Practices by Canaanite cults

When Israel has accumulated enough military might, they invaded Canaan in 1407 BCE, seeking to eradicate Canaanites under Yahweh’s command.

Ironically, in the Book of Exodus, Canaan did not get fully annexed by Israel. While Israel occupied most of Canaan after the invasion, the remaining Canaanites had existing fertility cults, which could still influence Israelites who were in contact with them.

These cults’ practices revolved around sexuality. They consecrated sexual intercourse outside of marriage and engaged in orgies, hoping the gods would bless the people with fertile land. In contrast for Israelites, sexual intercourse was forbidden until after marriage according to Yahweh. Hence, the Israelites found the former especially alluring to them, leading them to turn their faith towards the Canaanite gods.

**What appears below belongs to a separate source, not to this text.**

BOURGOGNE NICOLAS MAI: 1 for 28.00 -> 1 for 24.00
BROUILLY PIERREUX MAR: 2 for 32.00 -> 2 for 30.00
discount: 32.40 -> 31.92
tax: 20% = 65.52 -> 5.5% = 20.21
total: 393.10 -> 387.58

Being conquered by other nations

The conquest by other nations was another factor that resulted in Israelites turning towards other gods. In the Book of Daniel, Babylonia invaded Jerusalem, the capital of Israel in 597 BCE and caused the Israelites to be exiled.

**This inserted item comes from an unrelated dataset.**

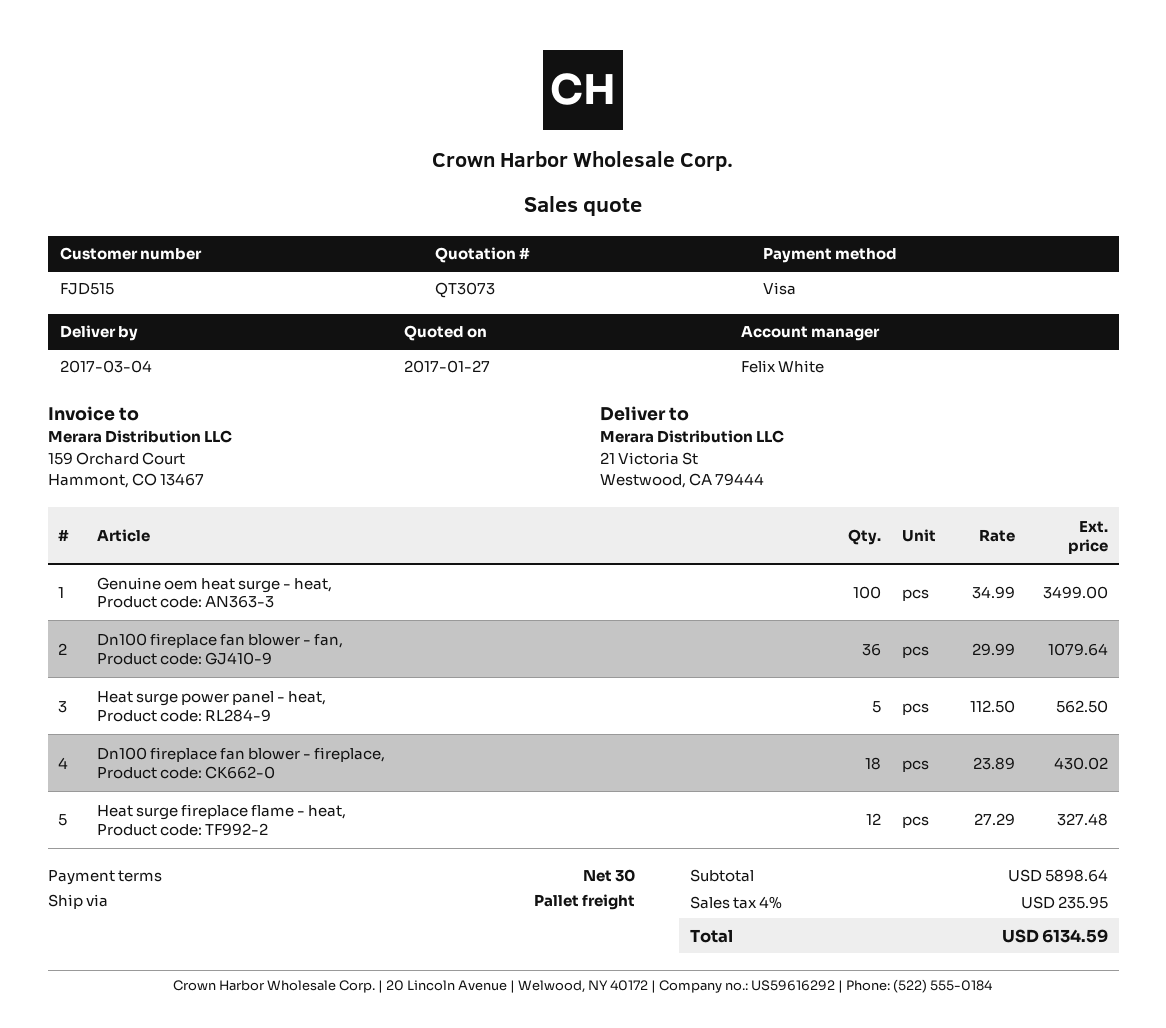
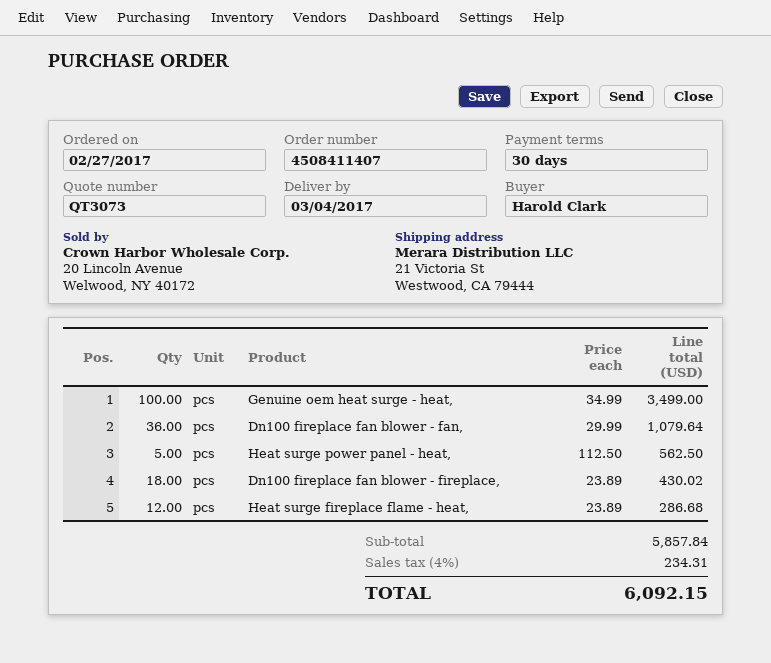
Heat surge fireplace flame - heat,: 12 x 27.29 = 327.48 -> 12 x 23.89 = 286.68
subtotal: 5898.64 -> 5857.84
tax: 4% = 235.95 -> 4% = 234.31
total: 6134.59 -> 6092.15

In Daniel 3, the Persian king, King Nebuchadnezzar, made a gold statue and decreed that when music was played, everyone regardless of nationality and religion must bow down to this statue. The king received the Mandate of Heaven to rule over his people. The Mandate of Heaven is an ancient belief that kings were being given the right to rule by heaven, which confers these kings divine power and therefore be “gods” too.

The First Commandment from Yahweh was that his people could not bow down to any idols or gods other than himself. Therefore, by bowing down to the statue of King Nebuchadnezzar, it would mean that the Israelites would have broken the First Commandment.

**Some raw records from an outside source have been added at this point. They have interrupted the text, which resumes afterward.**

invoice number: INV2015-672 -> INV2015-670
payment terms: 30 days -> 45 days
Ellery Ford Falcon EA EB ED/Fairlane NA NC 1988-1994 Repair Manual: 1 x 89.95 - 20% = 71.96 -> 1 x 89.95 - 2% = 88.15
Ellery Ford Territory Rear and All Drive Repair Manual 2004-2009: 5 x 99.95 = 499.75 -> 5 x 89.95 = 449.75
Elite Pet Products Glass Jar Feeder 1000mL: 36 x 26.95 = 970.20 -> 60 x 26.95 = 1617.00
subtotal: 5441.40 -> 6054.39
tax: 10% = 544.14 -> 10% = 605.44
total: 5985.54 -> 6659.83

However, the king punished anyone who failed to obey his decree to be “thrown into a blazing furnace”, which threatened people to bow to his statue against their will. This would mean that by obeying the king’s decree in order to save their lives, the Israelites would have turned to another “god”.

Conclusion and Take-aways

It is evident that Israel has changed in terms of religious diversity due to environmental factors like intermarriages, influence of other cult practices and the nations that conquered it afterwards. These factors have played a pivotal role in the inclusion of other gods in Israelite culture.

We have also learned that the definition of “gods” may not always refer to omnipotent higher beings, but also championing of kings as gods according to the Mandate of Heaven. Be it worship of other gods by or against Israelites’ will, Israel has never remained monotheistic.

In lieu with our thesis, we have gained insight as to how such changes in faith does not necessarily always stem from one’s inner self, but also from external factors. The Israelites might have emerged out of Egypt with one god, Yahweh. But with other gods acquired along the way, the religious timeline is no longer monotheistic, implying that the society then held diverse beliefs.